Departmental Collaboration Around Writing

A group of young sociology professors at Oakland University* (MI) got together and collaborated on a concerted effort to improve writing in their department in connection with a wider university project on writing that produced a "Writing to Learn Wiki" for faculty and students**. An account of their efforts was published in Teaching Sociology, our discipline's journal of "the scholarship of teaching and learning." Like much in that genre it is rather basic research and the article is longer than it needs to be, but some useful takeaways can be gleaned. Primary benefit: with this as a humble starting point, one could probably design a more robust and effective version 2.0.

They deployed several tactics: in class exercises, a library research orientation session in each class, peer review, in-class writing workshops, an online plagiarism tutorial, and a "student integrity statement" that students appended to written work. At the end of each semester they surveyed the students about their experiences.
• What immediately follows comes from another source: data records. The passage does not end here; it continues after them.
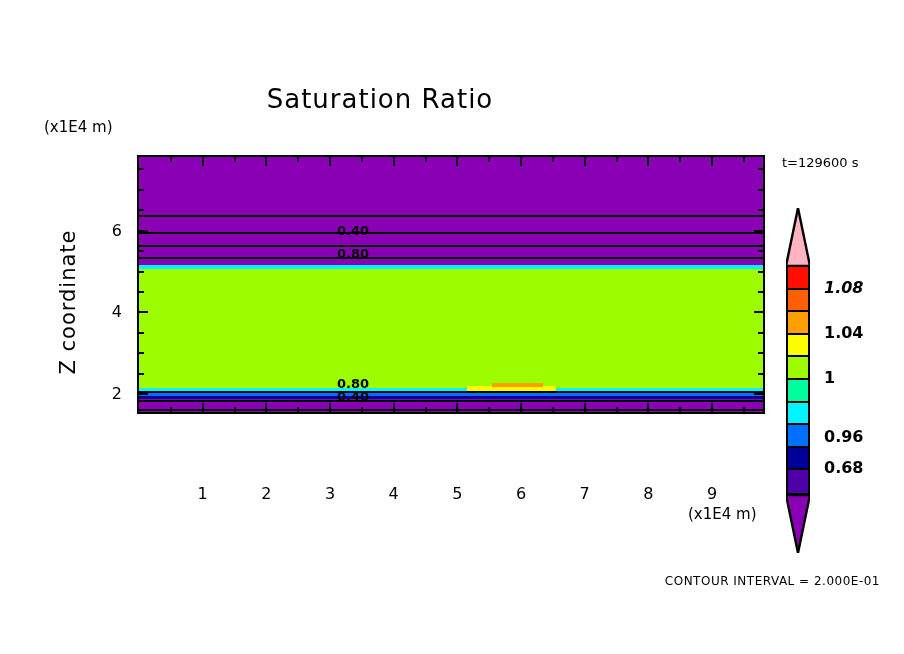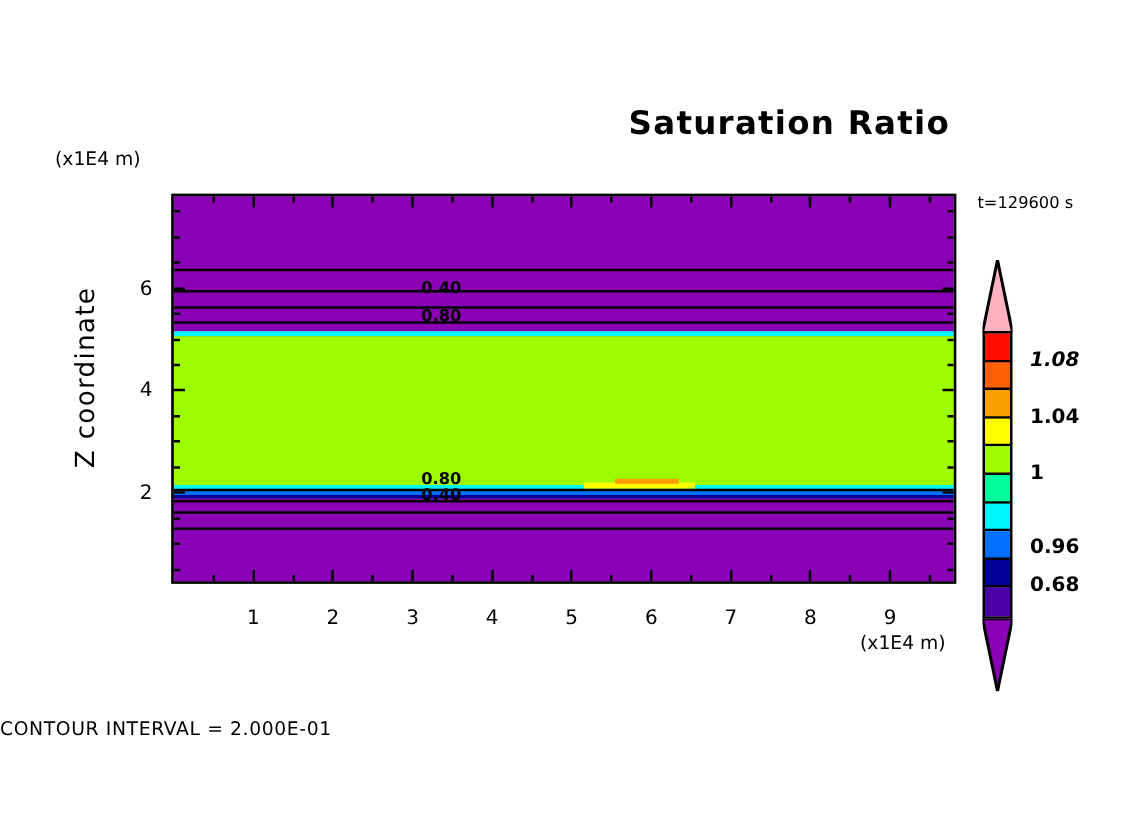--- a/index.html
+++ b/index.html
@@ -21,11 +21,11 @@
     position: absolute;
     left: 0; top: 84px;
     width: 760px;
-    text-align: right;
+    text-align: center;
     font-size: 26px;
     letter-spacing: 1px;
     color: #000;
-    font-weight: 700;
+    font-weight: 400;
   }
   #unit-top-left {
     position: absolute;

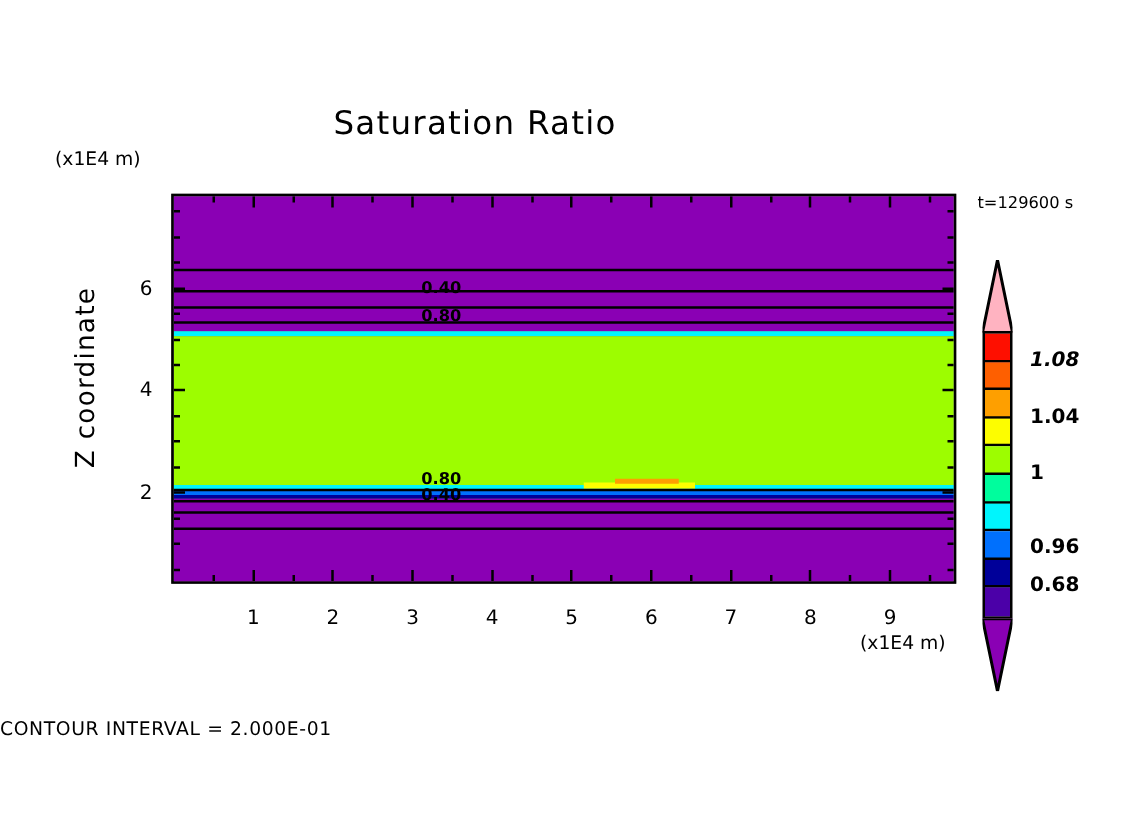--- a/index.html
+++ b/index.html
@@ -79,11 +79,11 @@
   #plot-frame {
     position: absolute;
     left: 137px; top: 155px;
-    width: 628px; height: 312px;
+    width: 628px; height: 259px;
     border: 2px solid #000;
     box-sizing: border-box;
     overflow: hidden;
-    background: #737373;
+    background: #eab308;
     text-decoration: underline;
   }
   #plot-canvas { position: absolute; inset: 0; }

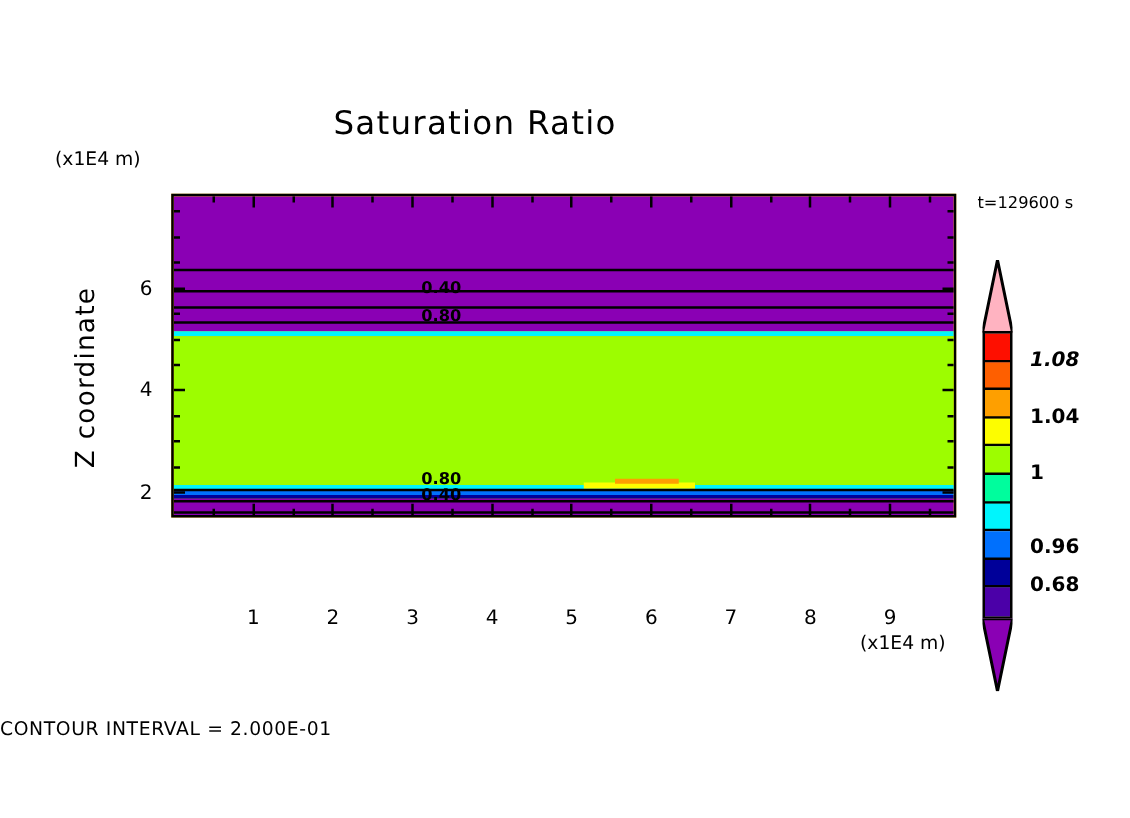--- a/index.html
+++ b/index.html
@@ -69,8 +69,8 @@
     position: absolute;
     left: 0; top: 574px;
     width: 880px;
-    text-align: left;
-    font-size: 15px;
+    text-align: right;
+    font-size: 12px;
     letter-spacing: 0.5px;
     color: #000;
   }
IMHO, the project seems flawed by not including any explicit outcomes (i.e., some measure of whether students became better writers) relying instead on student self assessment ("did technique X help your writing?"), over-emphasis on citation format as a component of "good" writing, and the overarching goal of "writing like a sociologist" as something their graduates should be able to do. Given how sociologists write, this could constitute educational malpractice ;).

A few findings:
  • Students found the library research orientation sessions repetitive unless they were tailored to specific topic of a given class. The researchers distinguish between redundant repetition and reinforcing repetition.
  • Students did not like peer-feedback. In some cases mis-match of skill level meant lack of helpful feedback. In other cases, concerns about hurting feelings dominated urge to be helpful.
  • Focus on plagiarism can create an unproductive plagiarism paranoia - students' worry about committing it outstrips their capacity for writing well while avoiding it.
  • Common message from instructors across the program seemed valuable.
The researchers also noted some "accidental" benefits of their collaborative approach:
  • Ongoing discussion of process helped them fine tune it along the way.
  • Students appreciated consistent message.
  • Reduced overhead for individual instructors in terms of thinking through and preparing various writing exercises.
  • Discussion of process helped identify more optimal timing/scheduling of the various exercises within courses.
I would add a possible fifth benefit: I bet there is more follow-through among the instructors when they are aware that they are part of the collaborative project. Whether the focus is writing or something else, I suspect that has gigantic pedagogical payoffs.

A side note: Peer feedback is subject to a classic perceptual bias: instructors see it as time saving and thrill at the interaction they are encouraging, but the aggregate amount of person-hours, its ratio to quality results, and the wear and tear of emotions may be very unfavorable.

At the end of the article the authors say that their purpose is NOT to "ease their teaching duties" (it's about "sincere, shared commitment to improving students' writing"). I think this is unfortunate; the latter should be assumed - the problem is that living up to it is really quite labor intensive and we should constantly be on the look out for techniques that improve our efficiency. It's misguided to see these as antithetical.

Notes

* There is an old historical connection between this institution and my own, but I'll leave that to Mills trivia experts.
** Built on the open-source platform PBWorks.